The Expert’s Guide to Financial Assets

What are Financial Assets?

  • Financial Assets are investments held in assets not used day to day in the business. These are usually listed securities such as government/corporate bonds or shares.
  • A business could have many reasons for holdings such assets. There could be tactical reasons for holding shares of a ‘target’ business that the company is thinking of acquiring. The company may have excess cash not required to cover working capital requirements – while it considers what to do with these funds, it might invest in Financial Assets to ensure the monies are earning some return.
  • If a business’s main activity is non-financial, board approval or formally minute approval may be needed to hold such assets as they would be outside of the company normal activities

What type of Financial Assets would a business hold?

Government Bonds as Financial assets 

These are low-risk, low-interest investments, usually liquid investments, as they can be traded and immediately converted to cash. While they will have an expiry date, there is no obligation on the holder of a bond to hold it until the Bond expires. Few investors do.

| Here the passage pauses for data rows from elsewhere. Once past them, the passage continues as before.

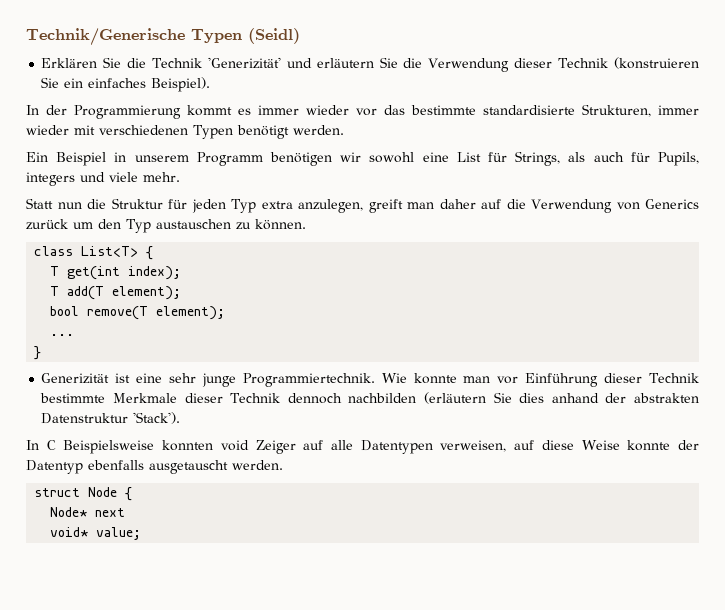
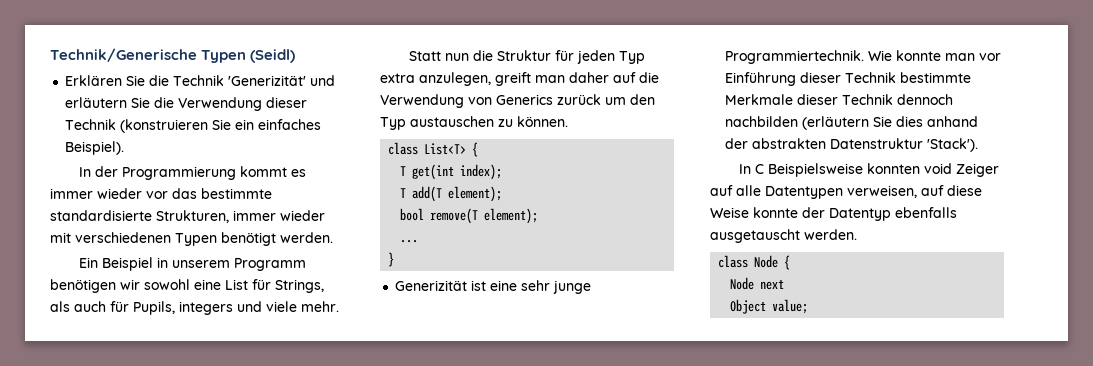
- struct Node {
+ class Node {
- Node* next
+ Node next
- void* value;
+ Object value;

These are the most commonly held Financial assets by a business. The yield or interest receivable will be a function of the wholesale interest rate, sometimes known as the Bank of England rate, and the rates of interest offered by other G7 nations, such as the USA, Japan, or Euro Bonds.

They are virtually risk-free

Corporate Bonds as Financial assets 

Corporate bonds are one of the important financial held by the company. The yield on these can be considerably higher than Government Bonds, but for a good reason. There is more of a chance of Corporate Bond defaulting compared to Government Bond – i.e., the investor losing all of some of their investment in the Bond.

There are Corporate Bonds that are considered relatively safe investments. These might include companies with a large amount of cash on their Balance Sheet, Apple, for example, or businesses with a long tradition of repaying Bonds and positioned in a low-risk industry; Unilever is one such example.

Company Shares as Financial assets 

Businesses will invest in other company’s listed shares. The most apparent reason to do this is to build up enough of a position to open up talks with the other party to a long-term investment in the company, often involving a seat on that company’s board or possibly launch a takeover bid.

Permission to invest in Financial Assets

Financial assets buying and selling tend not to be part of the regular activities of a business. Executives, therefore, should be conscious of taking a limited risk when entering into such transactions.

Management should have formal sign-off to make such investments – via a Board meeting or through powers vested in them by the company Memorandum or Articles of Association.

Financial Assets, if carefully selected, can provide some income for the business if it has surplus cash to invest.